---- DATA SHOWN

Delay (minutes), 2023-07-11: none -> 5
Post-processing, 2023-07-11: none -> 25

--------
---- DATA SHOWN

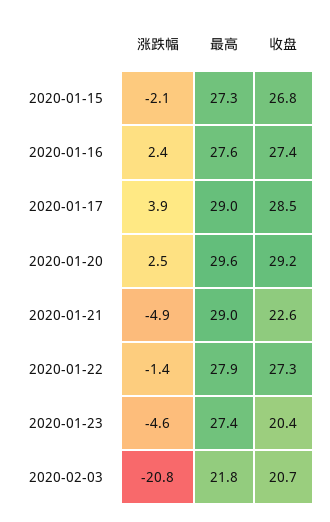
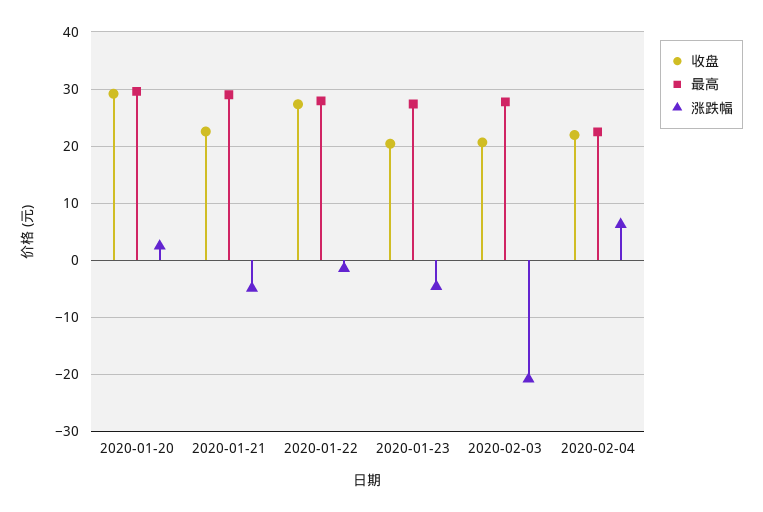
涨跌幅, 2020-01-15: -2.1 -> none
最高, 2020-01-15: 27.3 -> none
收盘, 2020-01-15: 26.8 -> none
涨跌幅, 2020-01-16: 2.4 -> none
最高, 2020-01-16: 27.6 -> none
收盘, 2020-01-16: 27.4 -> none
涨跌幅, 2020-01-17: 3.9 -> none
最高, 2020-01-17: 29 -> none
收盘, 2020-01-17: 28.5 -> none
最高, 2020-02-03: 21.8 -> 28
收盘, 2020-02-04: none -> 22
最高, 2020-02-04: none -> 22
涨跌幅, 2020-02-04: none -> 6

--------

*TASK INSTRUCTIONS*
The line above containing "收盘, 2020-01-15: 26.8 -> none", the line containing "涨跌幅, 2020-02-04: none -> 6", and every line between them are to be transcribed exactly; no other line is wanted.

*SOLUTION FOR THIS EXERCISE*
收盘, 2020-01-15: 26.8 -> none
涨跌幅, 2020-01-16: 2.4 -> none
最高, 2020-01-16: 27.6 -> none
收盘, 2020-01-16: 27.4 -> none
涨跌幅, 2020-01-17: 3.9 -> none
最高, 2020-01-17: 29 -> none
收盘, 2020-01-17: 28.5 -> none
最高, 2020-02-03: 21.8 -> 28
收盘, 2020-02-04: none -> 22
最高, 2020-02-04: none -> 22
涨跌幅, 2020-02-04: none -> 6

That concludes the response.